The mass-market edition of Marian Keyes' The Mystery of Mercy Close (Penguin) takes second place in the Top 50. The book enjoyed a first-week sale of 14,954 copies helped by a £2.95 deal at Tesco. Paul Hollywood's Bread (Bloomsbury) climbs two places to third position overall.
In addition to The Mystery of Mercy Close, new entries into the Top 50 this week include: the Wisden Cricketers' Almanack (Wisden), Tessa Evelegh's TV tie-in The Great British Sewing Bee (Quadrille) and Patterson's latest Alex Cross thriller, Alex Cross Run (Century). The latter was the bestselling hardback novel in the UK last week, selling 6,287 copies in its first week on bookshop shelves.

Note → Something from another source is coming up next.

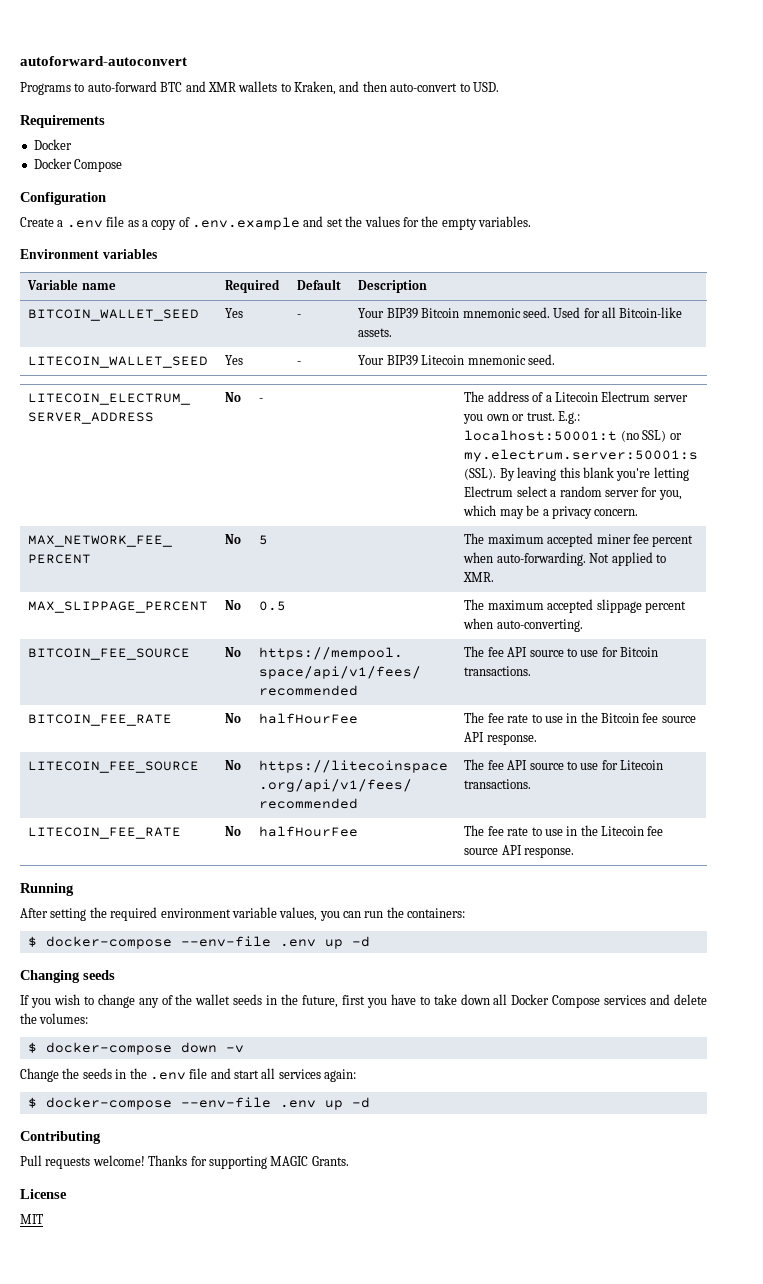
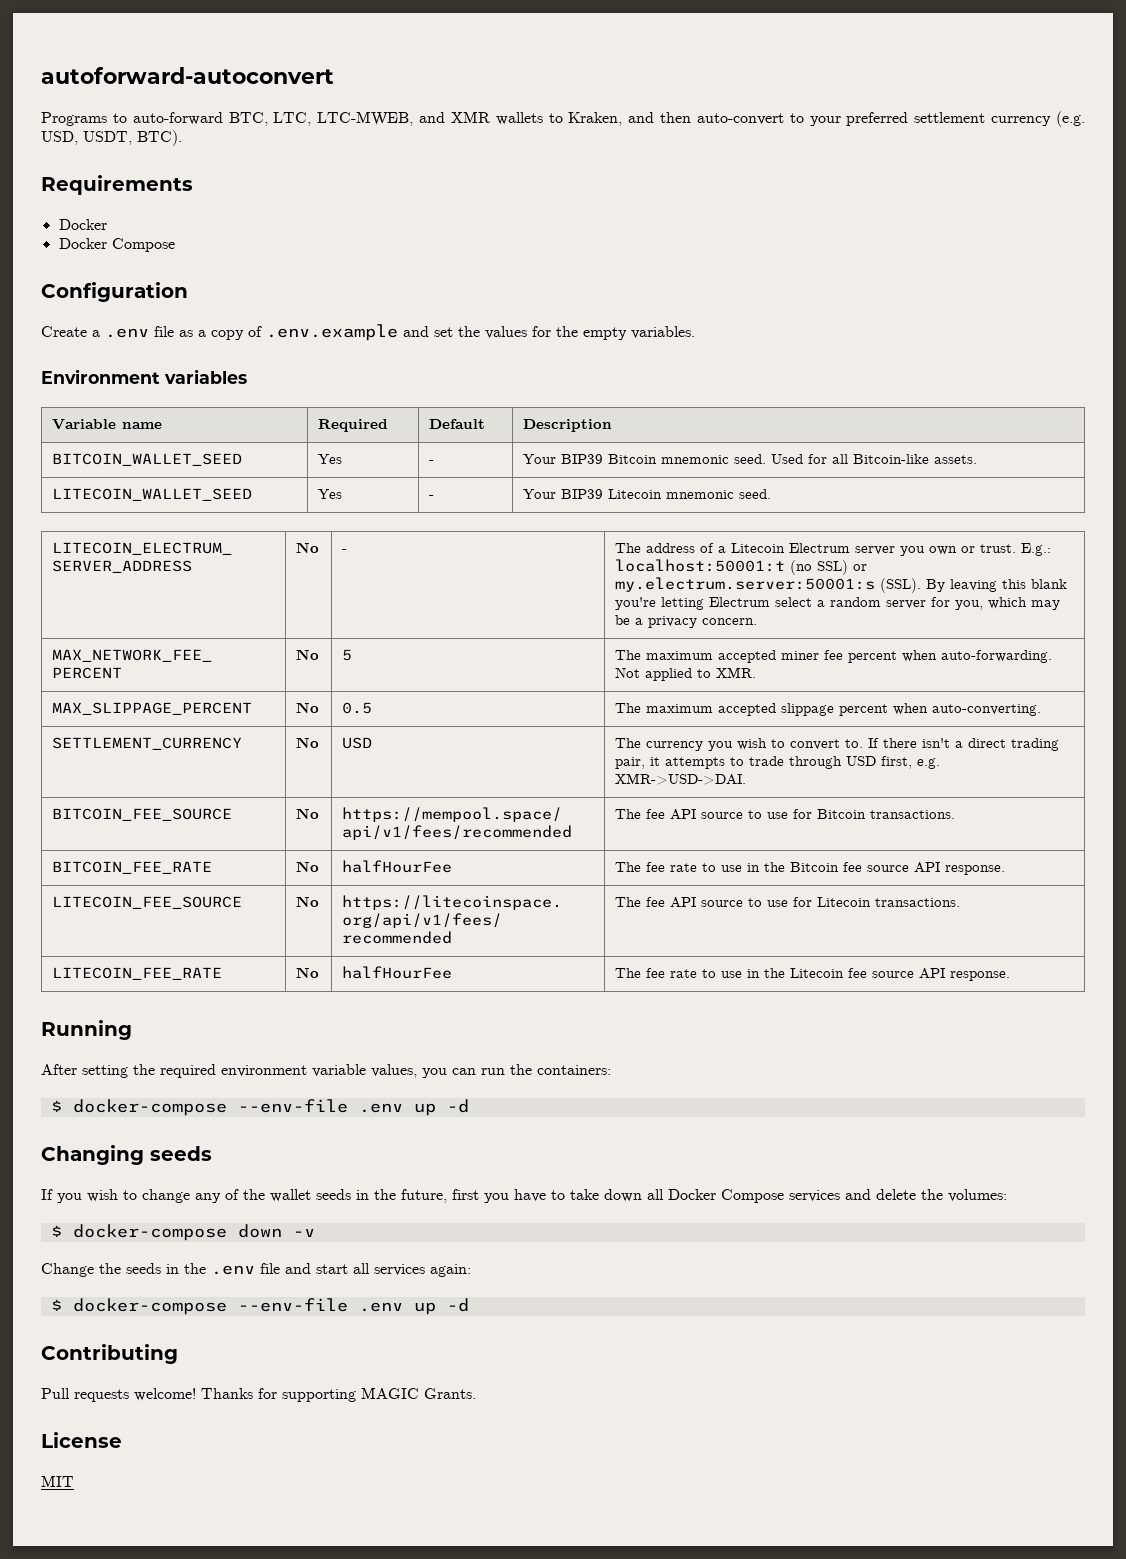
- Programs to auto-forward BTC and XMR wallets to Kraken, and then auto-convert to USD.
+ Programs to auto-forward BTC, LTC, LTC-MWEB, and XMR wallets to Kraken, and then auto-convert to your preferred settlement currency (e.g. USD, USDT, BTC).
+ SETTLEMENT_CURRENCY | No | USD | The currency you wish to convert to. If there isn't a direct trading pair, it attempts to trade through USD first, e.g. XMR->USD->DAI.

Although none earn places in The Bookseller's Top 20 non-fiction bestseller lists this week, sales of books about or by the late Margaret Thatcher increased four-fold week on week and were up more than 1,000% year on year. Five earn places in BookScan's top 5,000 bestseller chart for the week: John Campbell's The Iron Lady (Vintage, sales up 1,890% week on week); Gillian Shephard's The Real Iron Lady (Biteback, up 90%); Thatcher's The Downing Street Years (HarperPress, up 2,045%), Thatcher's The Path to Power (HarperPress, up 4,925%) and the rush-released single-edition volume of her The Autobiography (HarperPress).